DIFICULDADE VIRA PROBLEMA QUANDO A REGISTRAMOS COMO TAL
"Não se deve dar ao homem o que ele pode conseguir com o fruto do seu trabalho, sob pena de roubar-lhe a dignidade". Não sei em que li tão bela frase, mas o seu significado impregnou-se em mim. Bom seria se fosse entendida e executada por boa parte da sociedade, principalmente aquela que detém o poder, dá as ordens, põe as cartas. Assim, abrir-se-iam várias frentes de trabalho específicas para a pessoa com deficiência, qualificando-a para tal.
Por outro lado, é preciso que sejamos ousados, destemidos, corajosos, para reconhecer os nossos potenciais e igualar-nos competitivamente no mercado de trabalho, de acordo com a nossa capacitação, ao invés de nos escudar sob a deficiência, arrancando sentimentos de compaixão e aumentando os problemas sociais, além de conferir a nós mesmos um estado de subserviência, dependência e humilhação.
Lembro-me de uma ocorrência policial, cuja reclamação era de que um homem passava o dia inteiro na porta de um bar, jogando cartas, bebendo e mexendo com as mulheres que por lá passavam. Intimado, admoestado e concitado a arranjar um emprego, o homem, para mostrar a sua deficiência, cruzava insistentemente as pernas, deixando à vista uma delas que era complementada por um pedaço de madeira. Como me mostrasse indiferente à sua exibição, ele usou da palavra sem perceber que eu ocupava uma cadeira de rodas, atrás da mesa.
_ A senhora não vê que sou inválido, como posso trabalhar?

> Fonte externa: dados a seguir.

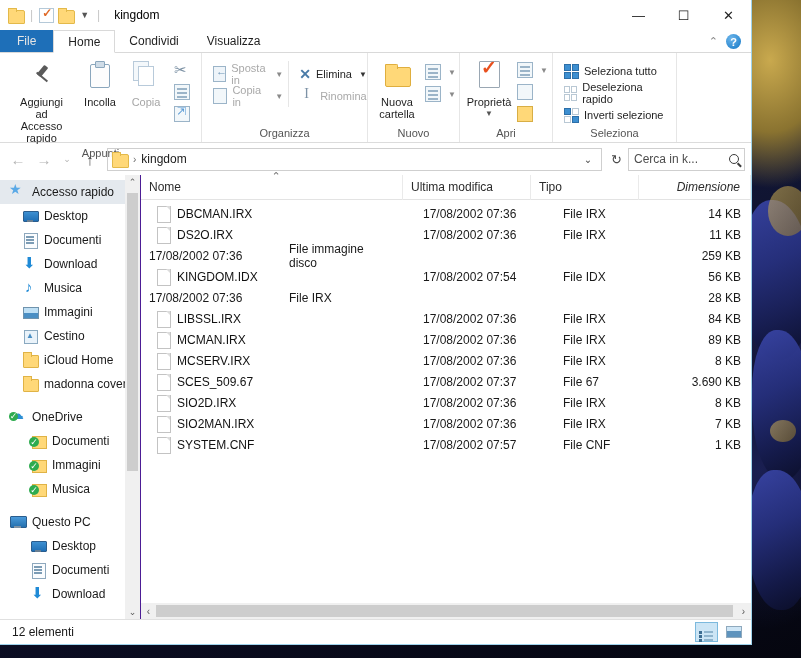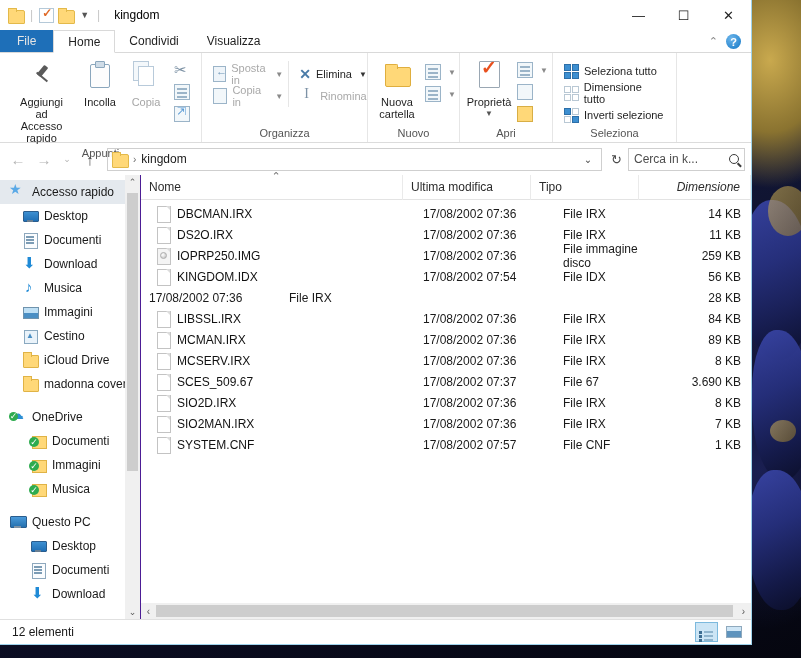--- a/index.html
+++ b/index.html
@@ -668,7 +668,7 @@
                 <i></i>
                 <i></i>
               </span>
-            <span>Dimensione tutto</span>
+            <span>Deseleziona rapido</span>
           </div>
           <div class="smallbtn">
             <span class="sel-ico inv">

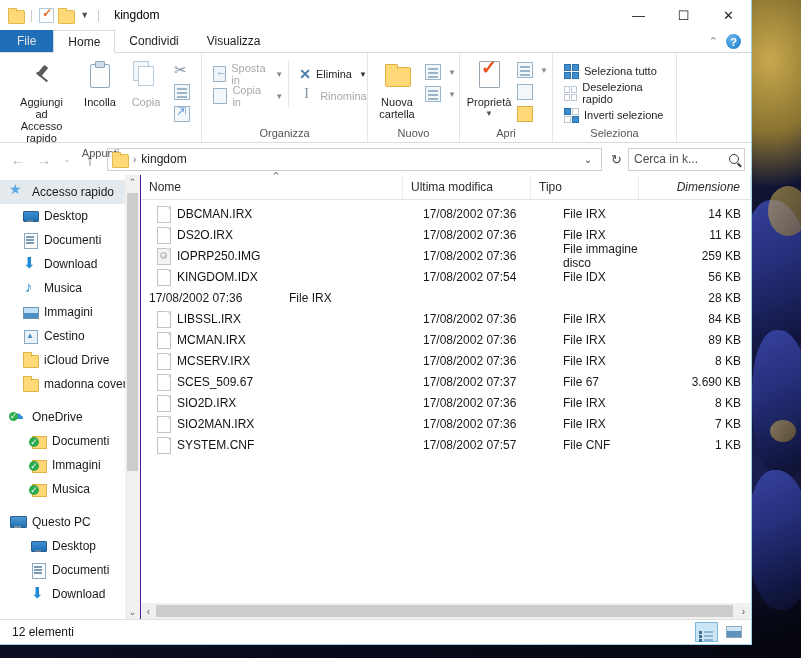--- a/index.html
+++ b/index.html
@@ -822,12 +822,6 @@
             <div class="cs">11 KB</div>
           </div>
           <div class="frow">
-            <div class="cn">
-              <span class="fi img">
-                <span></span>
-              </span>
-              <span>IOPRP250.IMG</span>
-            </div>
             <div class="cm">17/08/2002 07:36</div>
             <div class="ct">File immagine disco</div>
             <div class="cs">259 KB</div>

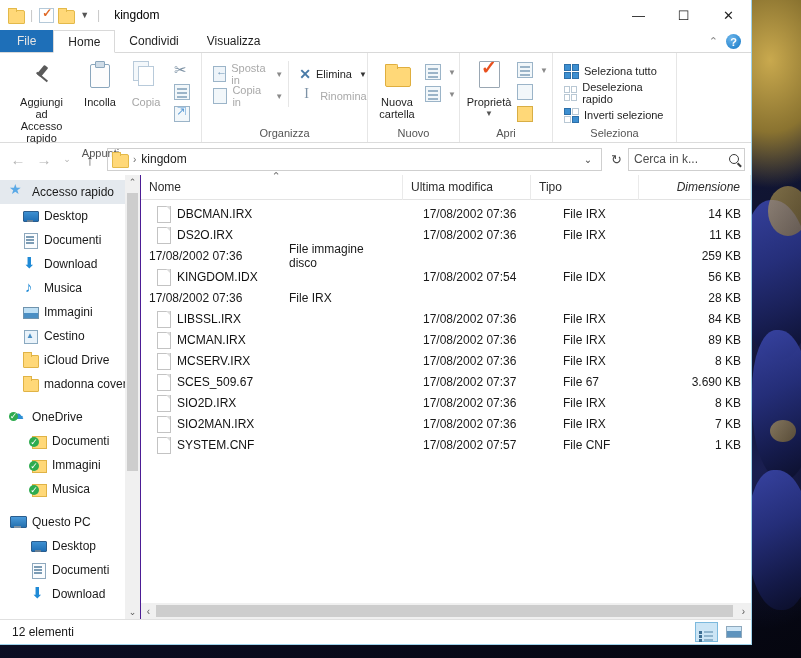--- a/index.html
+++ b/index.html
@@ -746,7 +746,7 @@
           </div>
           <div class="navitem ind1">
             <span class="ni fold"></span>
-            <span class="txt">iCloud Drive</span>
+            <span class="txt">iCloud Home</span>
             <span class="pin" style="font-size: 9px;">⇲</span>
           </div>
           <div class="navitem ind1">

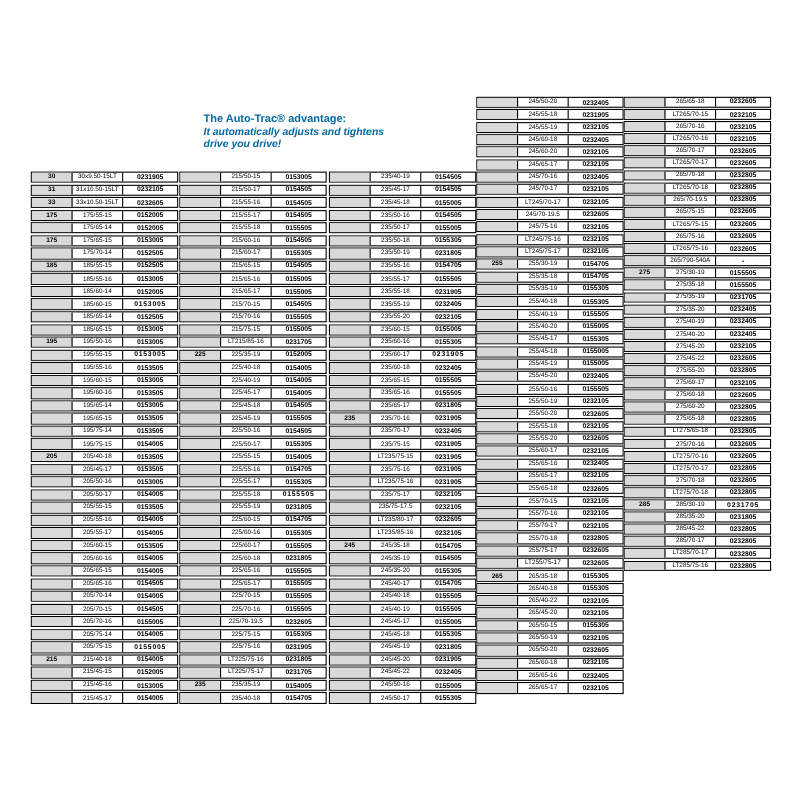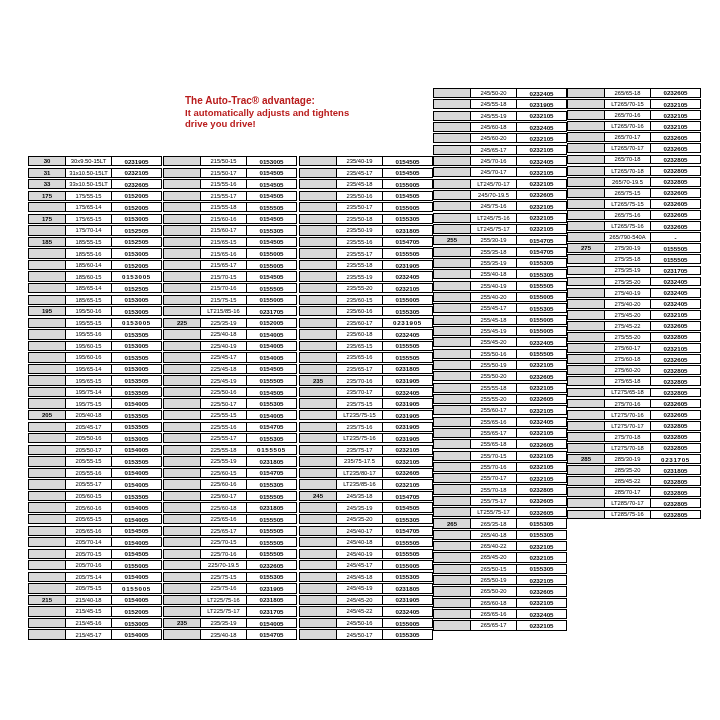--- a/index.html
+++ b/index.html
@@ -9,7 +9,7 @@
     overflow:hidden;
   }
   .header{
-    position:absolute;left:185px;top:95px;color:#b91c1c;line-height:1.18;
+    position:absolute;left:185px;top:103px;color:#0369a1;line-height:1.18;
   }
   .header .title{font-weight:bold;font-size:10px;}
   .header .sub{font-weight:bold;font-size:9.5px;}

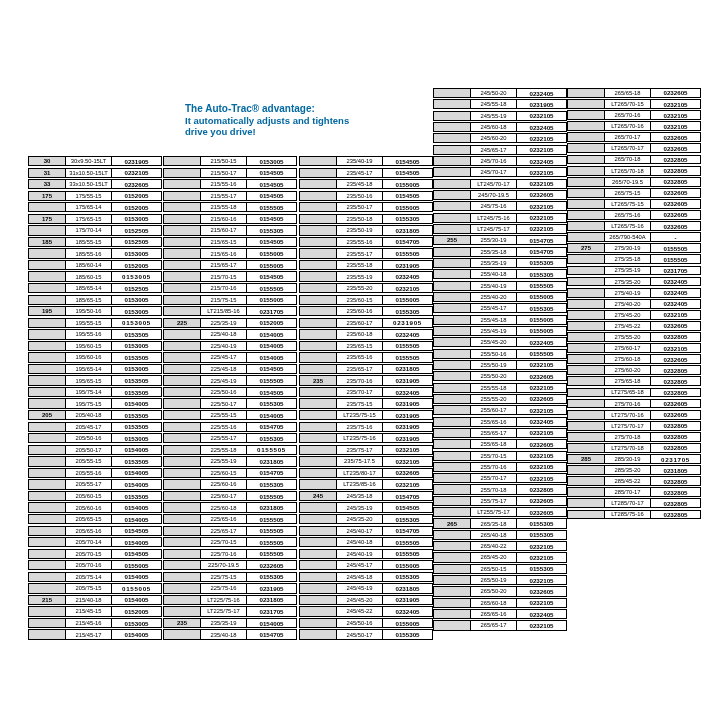--- a/index.html
+++ b/index.html
@@ -12,7 +12,7 @@
     position:absolute;left:185px;top:103px;color:#0369a1;line-height:1.18;
   }
   .header .title{font-weight:bold;font-size:10px;}
-  .header .sub{font-weight:bold;font-size:9.5px;}
+  .header .sub{font-style:italic;font-weight:bold;font-size:9.5px;}
   .col{position:absolute;width:134px;}
   .row{
     height:calc(var(--rh) - 1.25px);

Dei uma derivada na cadeira e mostrei-me por inteira, acentuando as advertências.
_ Por que sua deficiência física não o impede de fazer arruaças, dirigir palavras obscenas aos que passam para o trabalho? Aqui, ela não será fator impeditivo para que o senhor seja preso. Dou-lhe um mês para arranjar emprego. Doravante estará vigiado por nossos policiais. Se persistir fazendo arruaças, não se engane, mandarei prendê-lo! Sua deficiência é insignificante para tanta ociosidade!
O homem nada mais disse. Dias depois, lá retornou espontaneamente acompanhado de um senhor, dono de uma frutaria, que o havia empregado.
É uma questão de cultura popular. O próprio deficiente, por vezes, acha-se incapaz. Acomoda-se, esquivando-se de lutar pelo seu espaço, pela sua independência, com medo de ser rejeitado. A mídia também tem culpa nisso, pois se preocupa em mostrar quase sempre o coitadismo, a invalidez, a miséria, a lamúria, e nunca a superação de problemas. Como formadora de opiniões, deveria investir no ser humano, despertando sua capacidade, incentivando-o à luta, valorizando o trabalho executado com os órgãos e membros que restaram ilesos ou mesmo deficientes. Talvez não saiba da função tutelar do Estado, faltando aí, também, um pouco de sensibilidade.